We ran the comparison on the following four representative datasets for 10 times and reported the average performance. The average results are listed in the follow tables. The statistical significance is evaluated by the two tailed-t test whose null hypothesis is at the 5% significance level. The datasets and overall results of the 10 independent runs have been incorporated in the MATLAB toolbox of MBN.
1. MNIST5000
This data set contains 5000 random selected images belonging to 10 handwritten digits from MNIST
DT score | ACC | NMI | |
MBN | 6.36 | 82.5% | 0.776 |
PCA | 0.26 | 52.7% | 0.498 |
Spectral clustering | 0.80 | 52.0% | 0.476 |
t-SNE | 4.67 | 72.8% | 0.695 |
*MBN with hierarchical clustering | 6.37 | 81.6% | 0.773 |
2. Speaker recognition
This data set contains 4000 utterances belonging to 200 speakers. This dataset is extracted from the training data of NIST SRE 2018 by the x-vector front-end.
DT score | ACC | NMI | |
MBN | 51.43 | 78.6% | 0.930 |
PCA | 5.13 | 47.4% | 0.760 |
Spectral clustering | 3.03 | 79.3% | 0.927 |
t-SNE | 12.38 | 65.5% | 0.871 |
*MBN with hierarchical clustering | 52.49 | 87.1% | 0.925 |
3. COIL-100
This data set contains 7200 images belonging to 100 objects.
DT score | ACC | NMI | |
MBN | 18.95 | 66.6% | 0.856 |
PCA | 1.76 | 51.1% | 0.776 |
Spectral clustering | 3.33 | 52.6% | 0.779 |
t-SNE | 10.27 | 60.5% | 0.829 |
*MBN with hierarchical clustering | 18.66 | 68.8% | 0.862 |
4. 20-Newsgroups
This text corpus contains 18846 documents belonging to 20 classes.
DT score | ACC | NMI | |
MBN | 1.62 | 64.4% | 0.536 |
PCA | 0.52 | 41.6% | 0.466 |
Spectral clustering | 1.06 | 46.4% | 0.506 |
t-SNE | 3.66 | 64.4% | 0.597 |
*MBN with hierarchical clustering | 1.63 | 60.4% | 0.536 |
1. Code
MBN code with demos: MBN_toolbox_v7.rar [25MB] (Note: You need MATLAB R2017a and after to run the t-SNE baseline as a built-in function of MATLAB.)
2. Key functions
It takes PCA as a preprocessing stage, which reduces the data to no more than 100 dimensions for the computational efficiency.
It supports the standard PCA, linear kernel based sparse kernel PCA (recommended) [12], EM-PCA [13], spectral clustering, or tsne-MBN as the output layer, where tsne-MBN is a revised t-SNE that constructs the density affinity matrix of data by the output of the top hidden layer of MBN instead of the original affinity matrix construction method of t-SNE.
It supports k-means clustering or agglomerative hierarchical clustering as the clustering tool.
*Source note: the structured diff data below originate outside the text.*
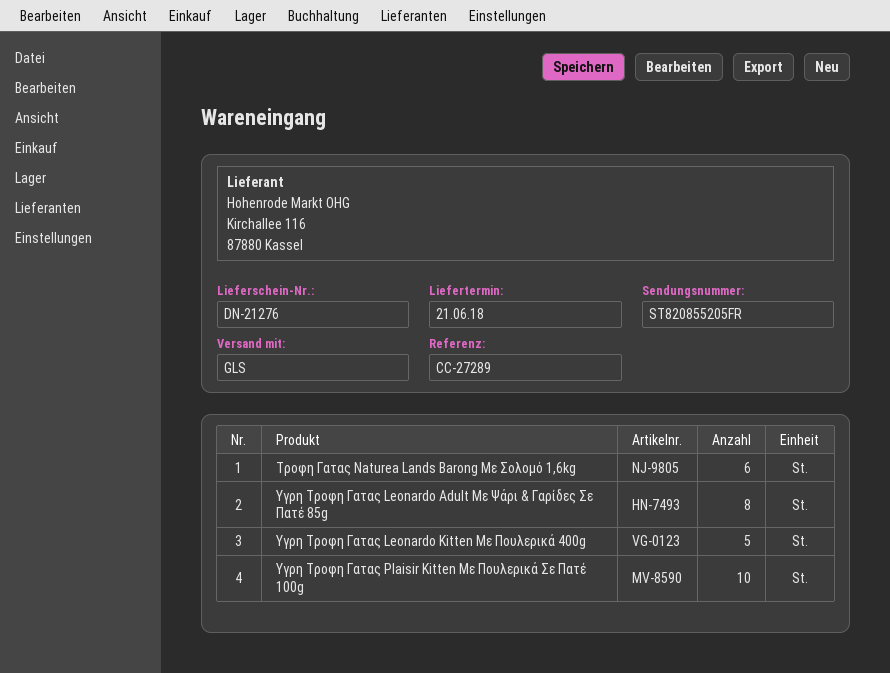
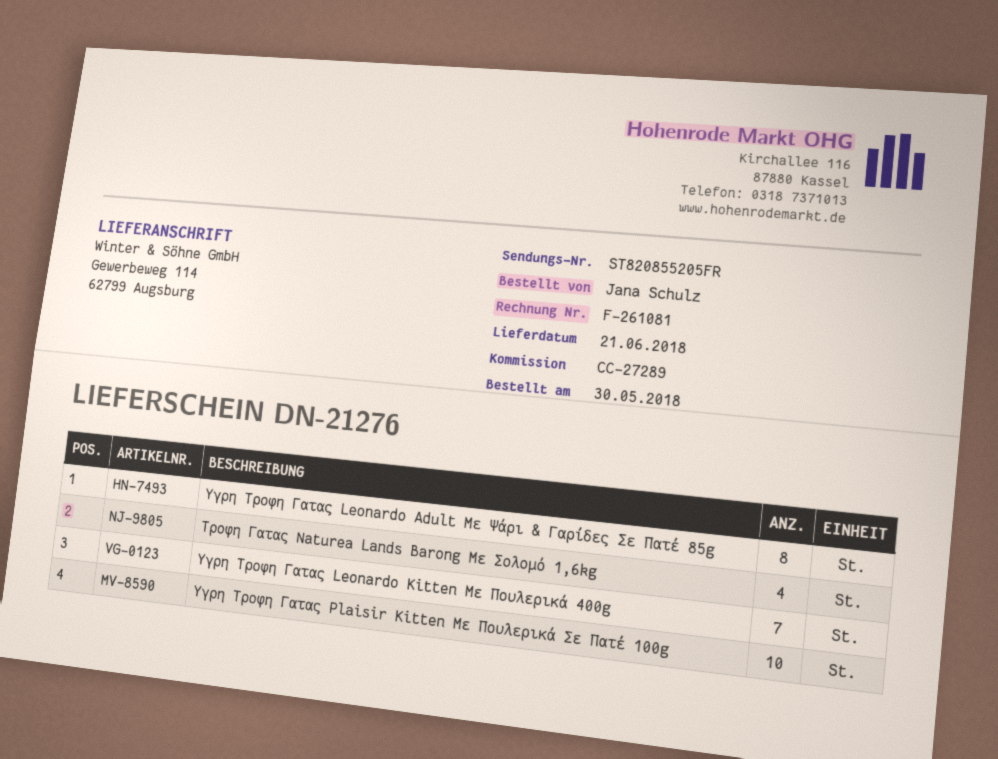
Τροφη Γατας Naturea Lands Barong Με Σολομό 1,6kg: 6 -> 4
Υγρη Τροφη Γατας Leonardo Kitten Με Πουλερικά 400g: 5 -> 7

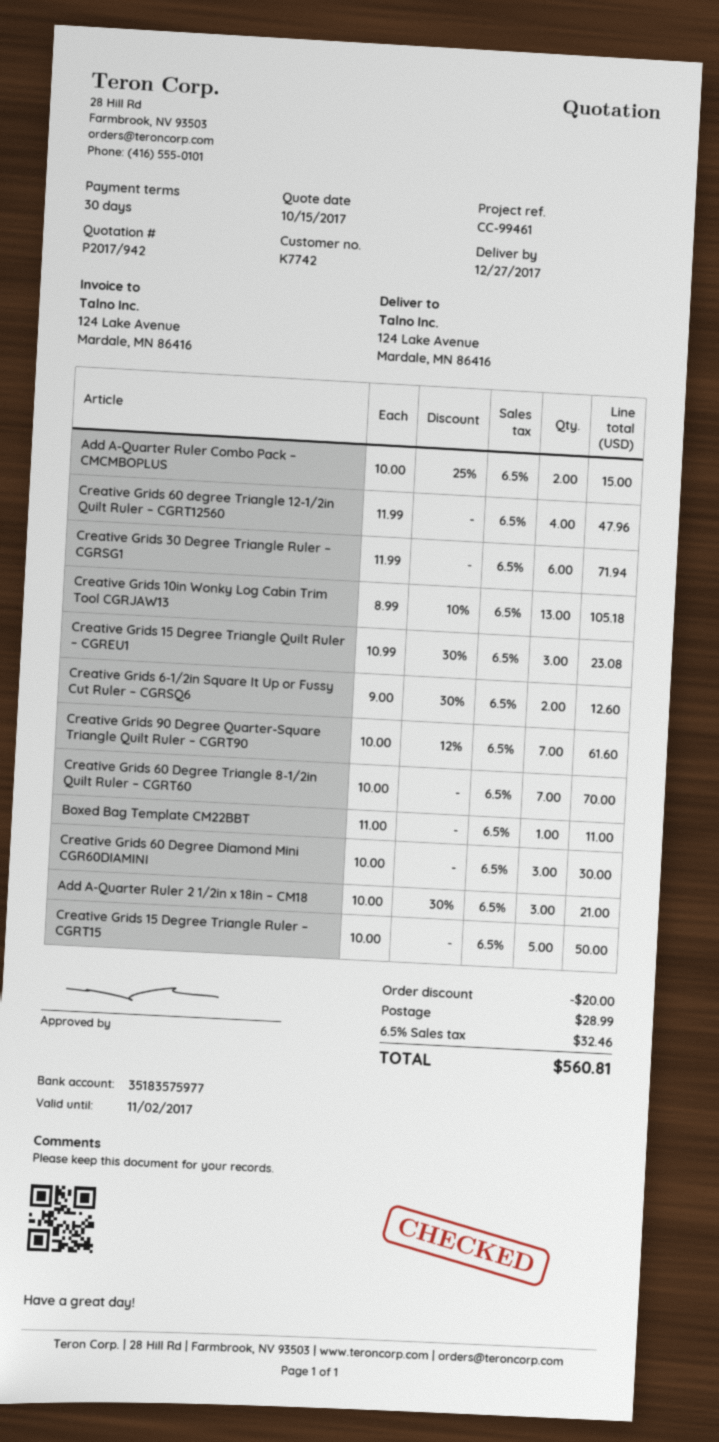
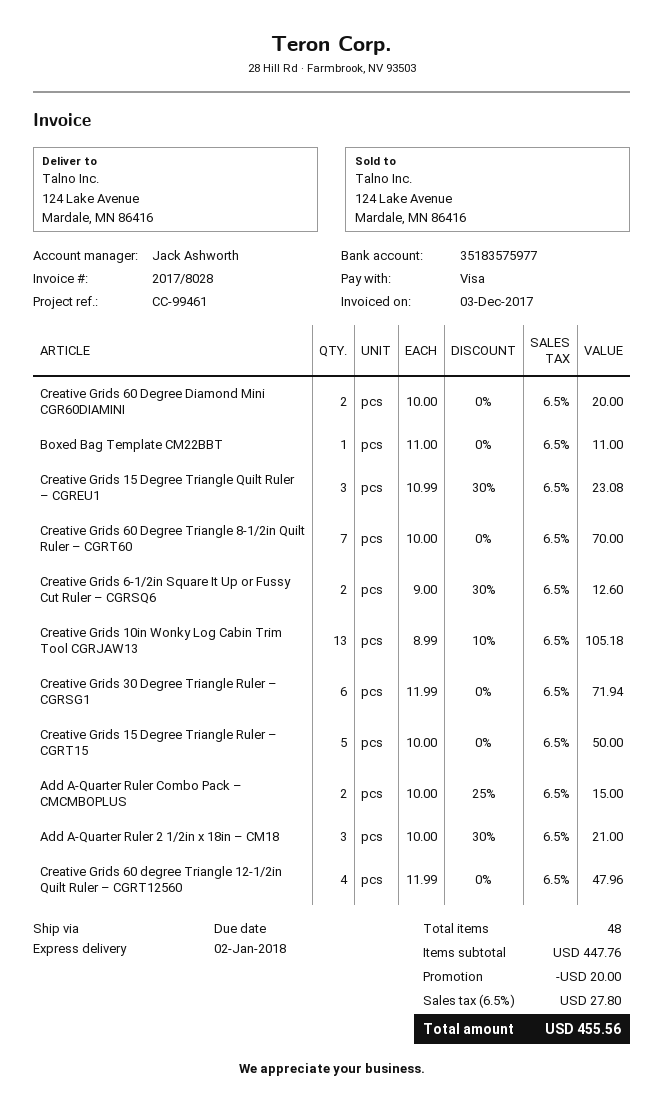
Creative Grids 90 Degree Quarter-Square Triangle Quilt Ruler – CGRT90: 7 x 10.00 - 12% = 61.60 -> none
Creative Grids 60 Degree Diamond Mini CGR60DIAMINI: 3 x 10.00 = 30.00 -> 2 x 10.00 = 20.00
shipping: 28.99 -> none
tax: 6.5% = 32.46 -> 6.5% = 27.80
total: 560.81 -> 455.56

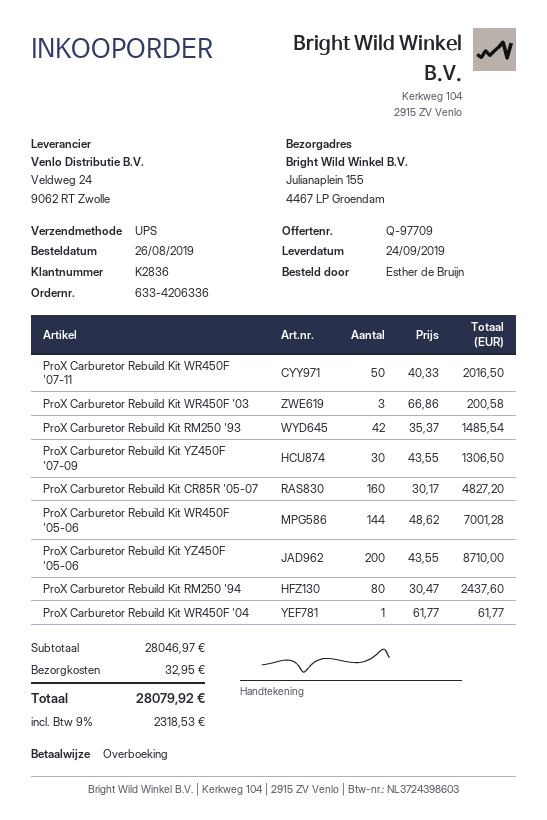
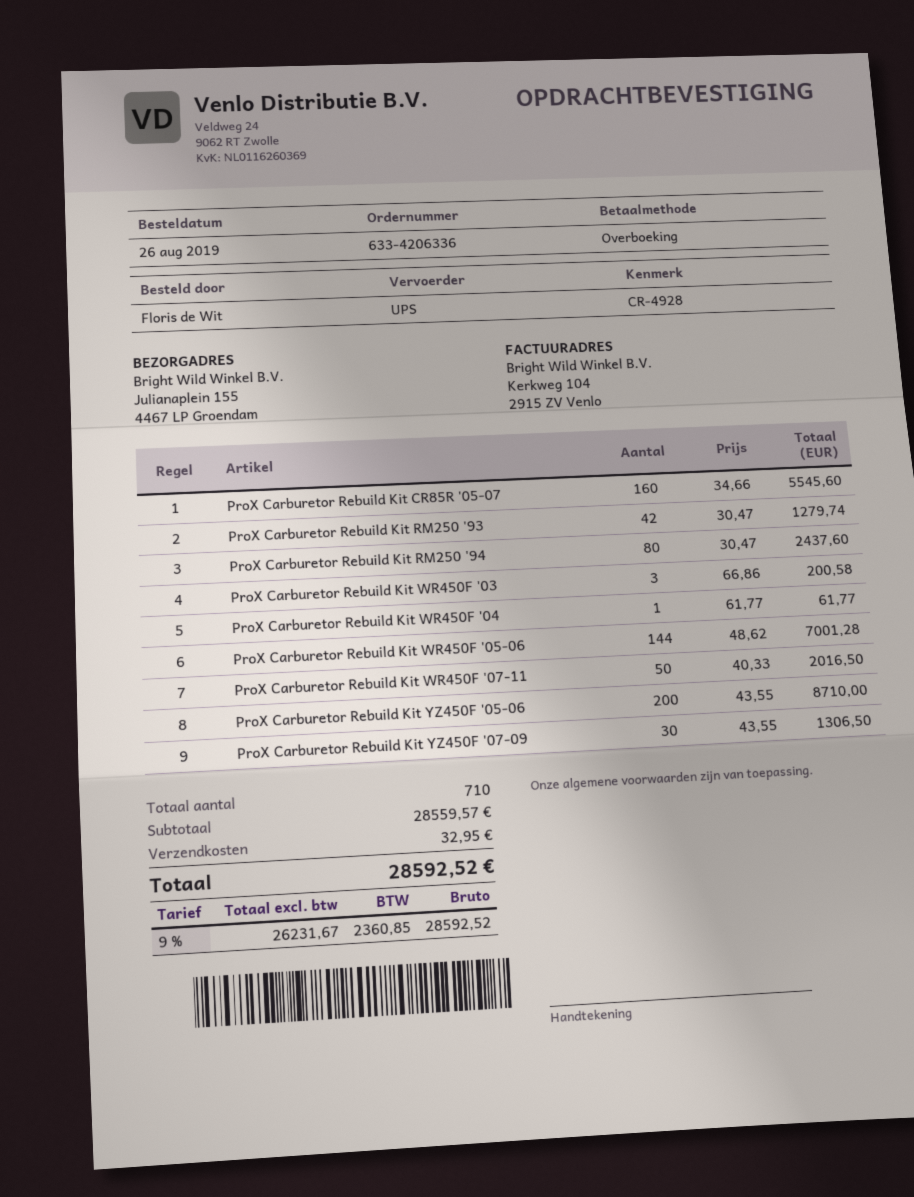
ordered by: Esther de Bruijn -> Floris de Wit
ProX Carburetor Rebuild Kit RM250 '93: 42 x 35.37 = 1485.54 -> 42 x 30.47 = 1279.74
ProX Carburetor Rebuild Kit CR85R '05-07: 160 x 30.17 = 4827.20 -> 160 x 34.66 = 5545.60
subtotal: 28046.97 -> 28559.57
tax: 9% = 2318.53 -> 9% = 2360.85
total: 28079.92 -> 28592.52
When the number of classes is unknown, then agglomerative hierarchical clustering determines the number of classes on-the-fly.
3. Parameters
The MATLAB MBN function is MBN(data, c, param), where
Parameter name | Description | Default value |
ktop | Parameter k of the k-centroids
clustering at the top layer. It should be set to guarantee that at
least one data point per class is selected in each random sample,
which guarantees that the random resampling is still stronger than
random guess. Note: 'ktop' is important. When 'c' is not given or when the data is severely class-imbalanced, user should better set 'ktop' manually. |
1.5c, when parameter 'c' is given; 100, when parameter 'c' is not given |
k1 | Parameter k of the k-centroids clustering at the bottom layer. | min(0.5N, 10000) |
delta | delta = k(t)/k(t-1), where k(t-1) and k(t) represent the parameters k at two adjacent layers. It is a value between 0 and 1 | 0.5 |
a | Ratio of randomly sampled dimensions over D. It is a value betwen 0 and 1. | 0.5 |
V | Number of k-centroids clustering per layer. | 400 |
k | Parameter k of the k-centroids clustering at all layers. It is determined jointly by 'ktop', 'k1' and 'delta'. However, users may specify 'k' as a vector, such as [100,80,50], which defines an MBN of three layers. If 'k' is set, then 'ktop', 'k1' and 'delta' are disabled. | |
s | Similarity measurement at the bottom layer. It can be set to 'e' and 'l'. 'e' means Euclidean distance. 'l' means inner-product similarity. | 'e' |
m | Determine whether the MBN model will be saved for prediction. It can be set to 'yes' or 'no'. Because we do not provide MBN_predict function any more in new software versions. Users may always set it to 'no'. | 'no' |
f | Determine whether the sparse feature at each hidden layer will be saved. It can be set to 'yes' or 'no'. | 'no' |
d | Number of the dimensions of the MBN output. It is valied when the output layer is PCA or spectral clustering only. | c |
ifPCA | Determine whether the input data is preprocessed by PCA. It can be set to 'yes' or 'no'. | 'yes' |
inputdim | Determine the maximum number of dimensions of the input data after the PCA preprocessing. | 100 |
ifCluster | Determine whether using the low-dimensional output of MBN for clustering. It can be set to 'yes' or 'no'. | 'yes' |
ClusterTool | Determine which clustering algorithm is used. It can be set to 'kmeans' and 'ahc'. 'kmeans' is the k-means clustering algorithm. 'ahc' is the agglomerative hierarchical clustering. | 'kmeans' |
outputlayer | Determine which kind of output layer is adopted. It
can be set to 'pca', 'spca', 'empca', 'spectral', and 'tsne-mbn'. 'pca'
is the built-in PCA function of MATLAB. 'spca' is the linear kernel
based kernel PCA. 'empca' is the expectation-maximization PCA
(EM-PCA). 'spectral' is the Laplacian matrix decomposition of the
linear kernel based the spectral clustering. 'tsne-mbn' is an MBN
revised t-SNE
nonlinear dimensionality reduction method that uses the output of
MBN to construct the affinity matrix of t-SNE.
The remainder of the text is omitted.